▸ Work instruction: Your answer must match, word for word, the lines from the one holding "none -> <div>在消防控制中心启、停</div>" through the final line below, with pictures excluded.

(Items listed in a dataset)
◇ ◇ ◇ ◇ ◇ ◇ ◇

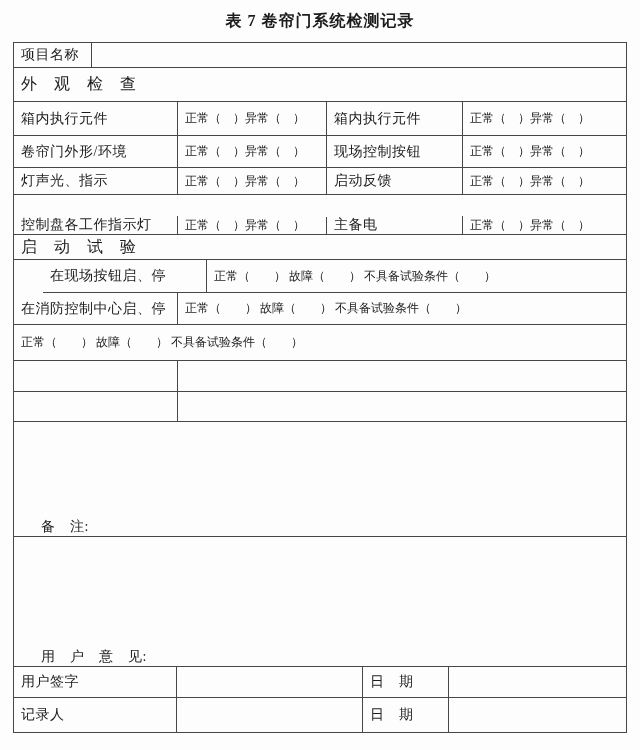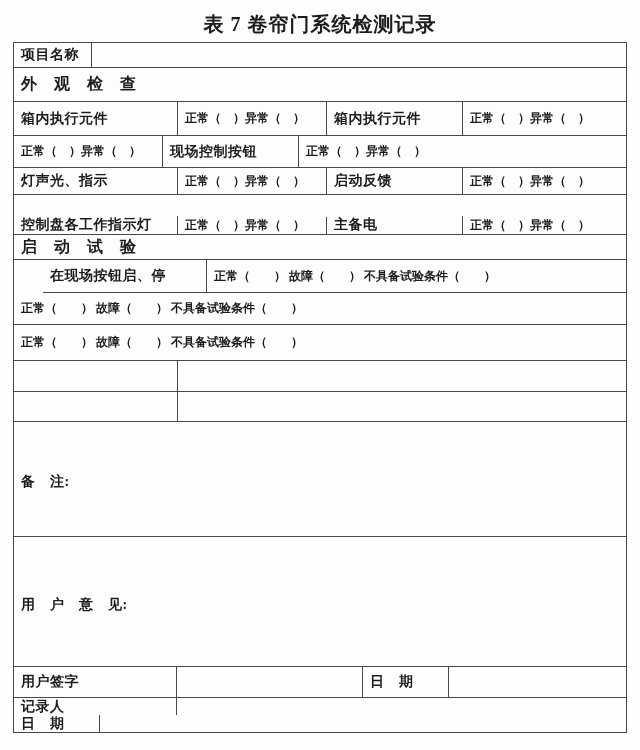"表 7 卷帘门系统检测记录" .title { font-size: 20px -> 16px }
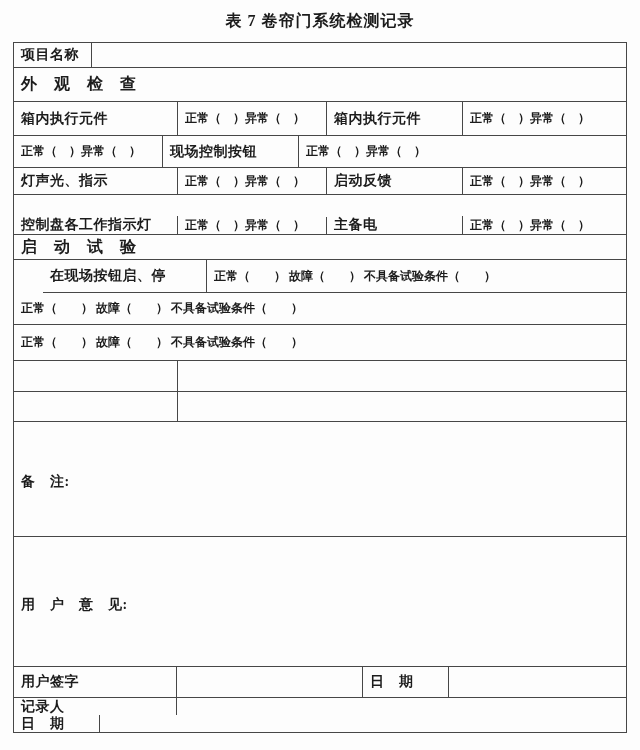"项目名称" .cell { font-weight: bold -> none }
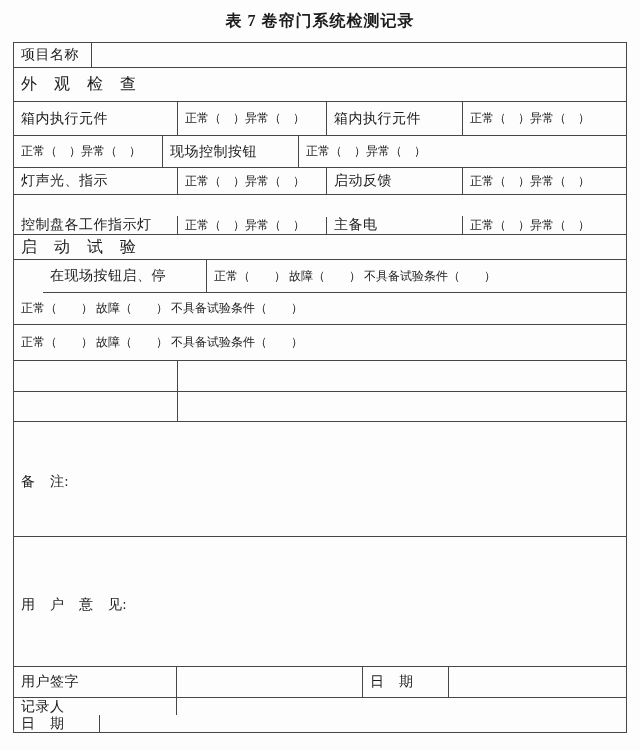"卷帘门外形/环境" div.cell { html: none -> <div>卷帘门外形/环境</div> }
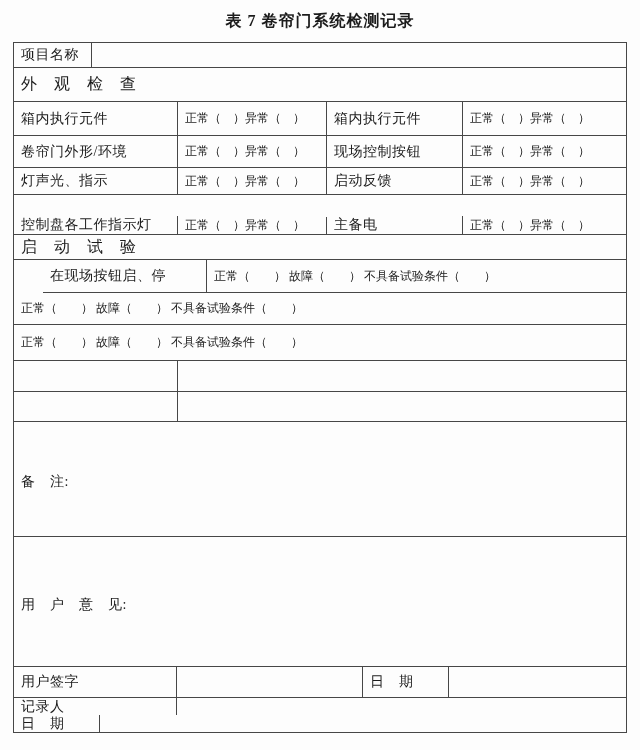"在消防控制中心启、停" div.cell { html: none -> <div>在消防控制中心启、停</div> }
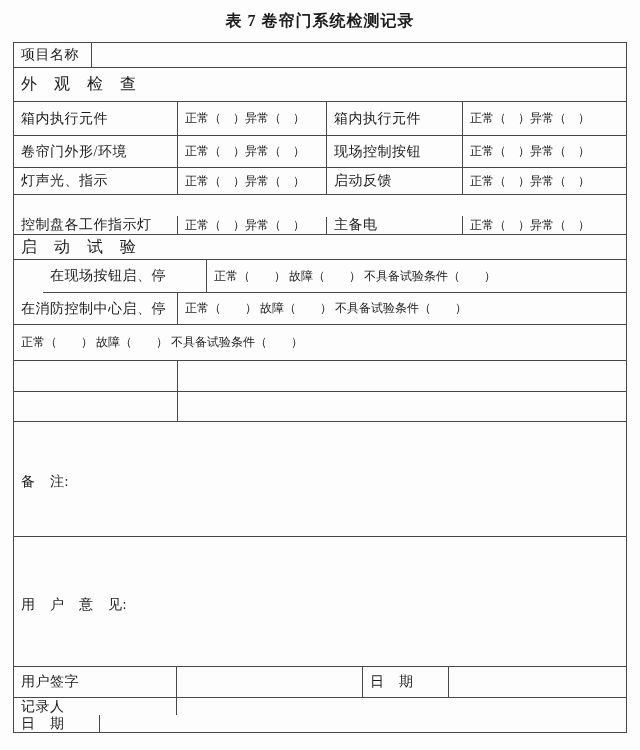"备 注:" .cell.top { align-items: center -> flex-end; margin-left: none -> 20px }
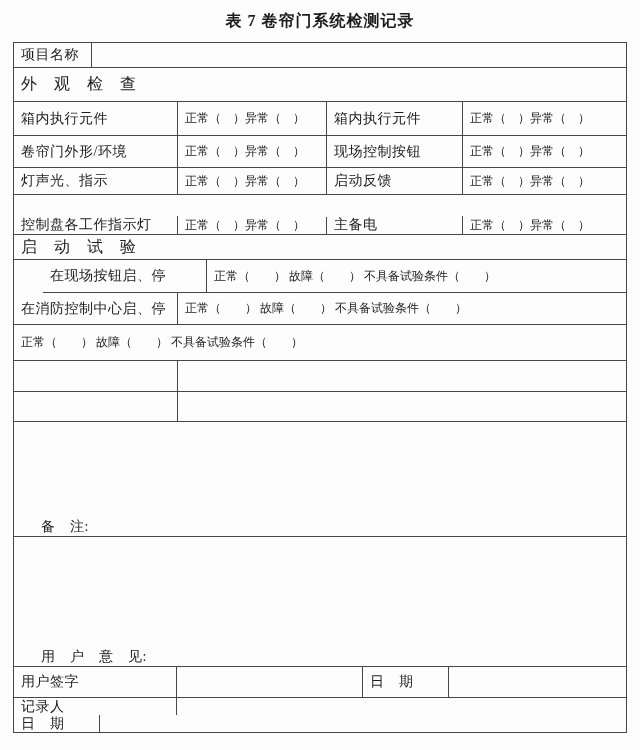"记录人" .row:last-child { flex-direction: column -> none }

◇ ◇ ◇ ◇ ◇ ◇ ◇

▸ Exercise response:
"在消防控制中心启、停" div.cell { html: none -> <div>在消防控制中心启、停</div> }
"备 注:" .cell.top { align-items: center -> flex-end; margin-left: none -> 20px }
"记录人" .row:last-child { flex-direction: column -> none }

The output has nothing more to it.